Pair Trading with Affiliated Managers and United States

The main advantage of trading using opposite Affiliated Managers and United States positions is that it hedges away some unsystematic risk. Because of two separate transactions, even if Affiliated Managers position performs unexpectedly, United States can make up some of the losses. Pair trading also minimizes risk from directional movements in the market. For example, if an entire industry or sector drops because of unexpected headlines, the short position in United States will offset losses from the drop in United States' long position.

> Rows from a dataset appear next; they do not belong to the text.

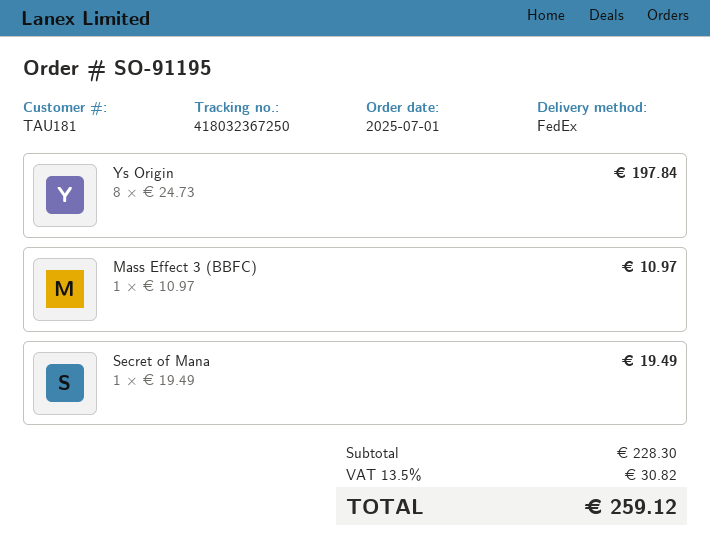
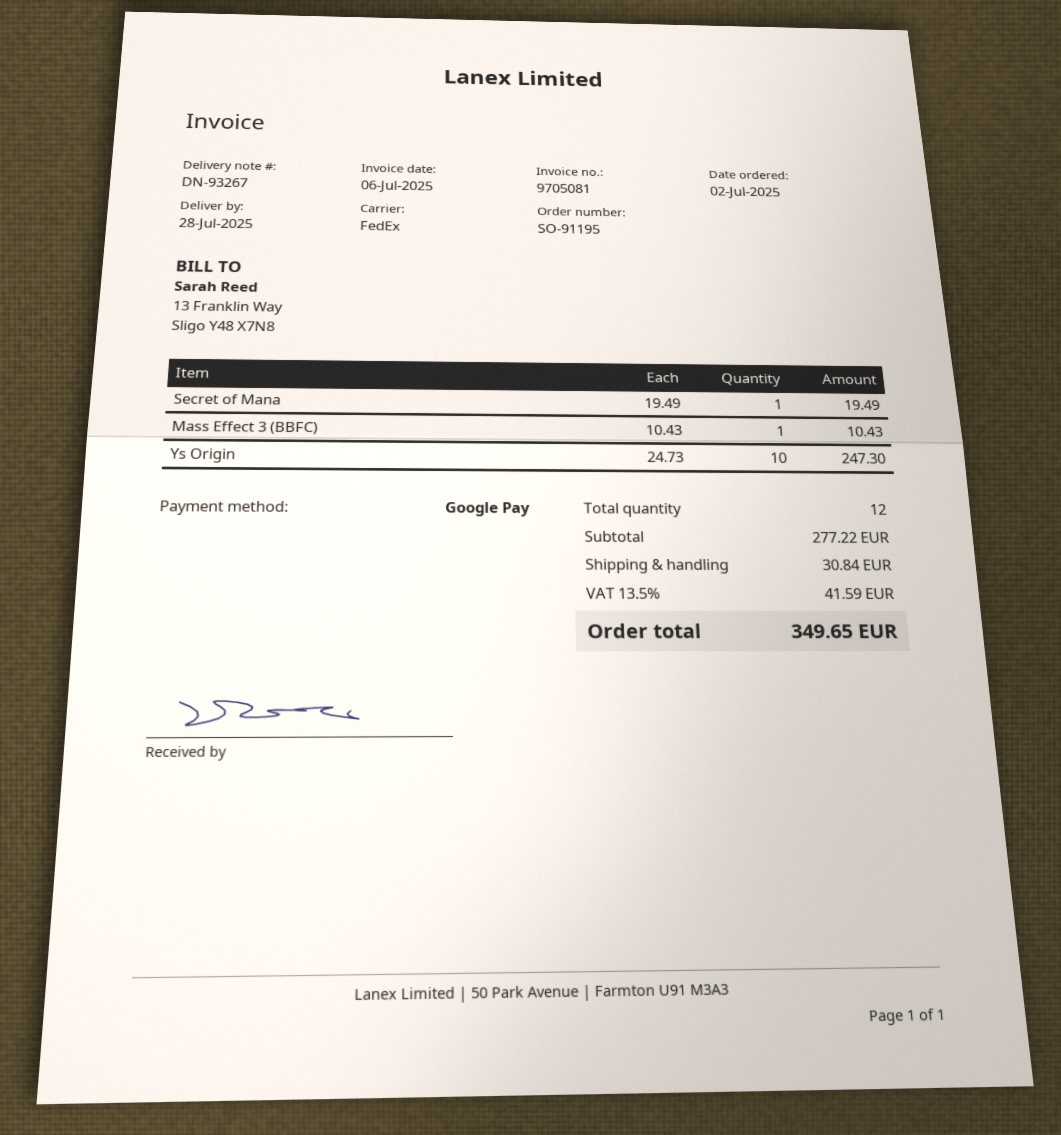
order date: 2025-07-01 -> 2025-07-02
Ys Origin: 8 x 24.73 = 197.84 -> 10 x 24.73 = 247.30
Mass Effect 3 (BBFC): 1 x 10.97 = 10.97 -> 1 x 10.43 = 10.43
subtotal: 228.30 -> 277.22
shipping: none -> 30.84
tax: 13.5% = 30.82 -> 13.5% = 41.59
total: 259.12 -> 349.65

The idea behind Affiliated Managers Group, and United States Cellular pairs trading is to make the combined position market-neutral, meaning the overall market's direction will not affect its win or loss (or potential downside or upside). This can be achieved by designing a pairs trade with two highly correlated stocks or equities that operate in a similar space or sector, making it possible to obtain profits through simple and relatively low-risk investment.
Check out your portfolio center.
Note that this page's information should be used as a complementary analysis to find the right mix of equity instruments to add to your existing portfolios or create a brand new portfolio. You can also try the Bollinger Bands module to use Bollinger Bands indicator to analyze target price for a given investing horizon.